Telehealth services are reimbursed off the Physician Fee Schedule (PFS), a $90 Billion payment system. The payments under the PFS are resource-based, and they take into account physician or other practitioner work, practice expenses (clinical staff, time, equipment, and disposable supplies), and malpractice insurance. Payment is made at the level of a hick picks (HCPCS) code (list is maintained on the CMS website), with each code generally describing a discrete service. For purposes of physician payment policy, CMS tends to divide the “world” of virtual services into those that CMS considers Medicare telehealth and those that are not Medicare telehealth. The internal and external processes for adding new codes for telehealth services are done through the PFS Notice and Comment Rulemaking Process. In the past, CMS has created Medicare-specific coding to describe a portion of service when they do not believe that the entire service could be furnished using Telecommunication Technology.

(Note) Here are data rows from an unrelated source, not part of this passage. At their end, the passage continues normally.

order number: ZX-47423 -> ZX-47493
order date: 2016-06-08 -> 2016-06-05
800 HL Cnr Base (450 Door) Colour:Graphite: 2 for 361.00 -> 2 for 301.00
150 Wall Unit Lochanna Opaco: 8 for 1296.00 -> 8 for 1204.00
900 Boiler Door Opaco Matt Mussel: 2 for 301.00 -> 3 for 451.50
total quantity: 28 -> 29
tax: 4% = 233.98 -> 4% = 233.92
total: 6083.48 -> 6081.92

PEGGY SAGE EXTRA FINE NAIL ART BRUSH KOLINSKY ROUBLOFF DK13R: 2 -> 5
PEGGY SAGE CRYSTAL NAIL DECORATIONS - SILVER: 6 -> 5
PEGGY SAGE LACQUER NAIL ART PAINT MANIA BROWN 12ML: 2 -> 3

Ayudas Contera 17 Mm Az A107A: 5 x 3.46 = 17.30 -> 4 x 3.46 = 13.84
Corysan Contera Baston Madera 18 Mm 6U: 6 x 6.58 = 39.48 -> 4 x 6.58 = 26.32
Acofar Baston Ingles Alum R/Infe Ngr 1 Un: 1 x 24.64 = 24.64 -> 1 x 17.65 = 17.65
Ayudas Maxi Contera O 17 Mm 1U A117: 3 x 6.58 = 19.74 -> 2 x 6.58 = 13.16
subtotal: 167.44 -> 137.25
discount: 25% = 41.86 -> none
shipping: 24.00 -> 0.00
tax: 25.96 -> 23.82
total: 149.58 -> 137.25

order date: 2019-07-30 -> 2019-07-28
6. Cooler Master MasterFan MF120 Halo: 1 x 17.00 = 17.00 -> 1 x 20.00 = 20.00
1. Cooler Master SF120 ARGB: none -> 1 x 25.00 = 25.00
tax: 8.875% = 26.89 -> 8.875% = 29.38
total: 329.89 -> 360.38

Payment Policy for Medicare Telehealth

  • These are services that would otherwise occur in person and are paid at the in-person rate. This point is essential because, as previously stated, the PFS is a resource-based payment system. Services used to furnish telehealth communication technology must be valued to account for the efficiencies of furnishing a service remotely. However, Medicare Telehealth Services are not described or valued as remote services. They are the same, for payment purposes, as an in-person service. These services are subjected to restrictions on geography, site of service, and practitioner type. The Medicare Telehealth benefit was made to improve access to care for beneficiaries in rural areas.
  • Section 1834(m) of the Social Security Act lays out the specific circumstances where Medicare will make payments for services that would otherwise occur in-person but are instead furnished using communication technology.
  • The beneficiary must be in a rural area, and they must be in a medical facility. There are a few exceptions—Congress has amended 1834(m) to remove the geographic and site of service restrictions for beneficiaries with end-stage renal disease, for diagnosis and treatment of an acute stroke, for beneficiaries with a substance use disorder and co-occurring mental health disorder, and most recently, services pertaining to mental health.
  • The statute also limits the range of practitioners who can bill for telehealth. There is a list of these practitioners in the statute.
  • This statute excludes therapists—physical therapists, occupational therapists, and speech-language pathologists. Therefore, they cannot bill for telehealth.
  • This statute specifies that telehealth must be furnished using Telecommunications technology. CMS has a longstanding regulatory interpretation of Telecommunications Technology: to be live, two-way audio communication technology. However, there is an exception—for asynchronous or stored-forward communication technology. This is explicitly limited to federal telemedicine projects in Alaska and Hawaii.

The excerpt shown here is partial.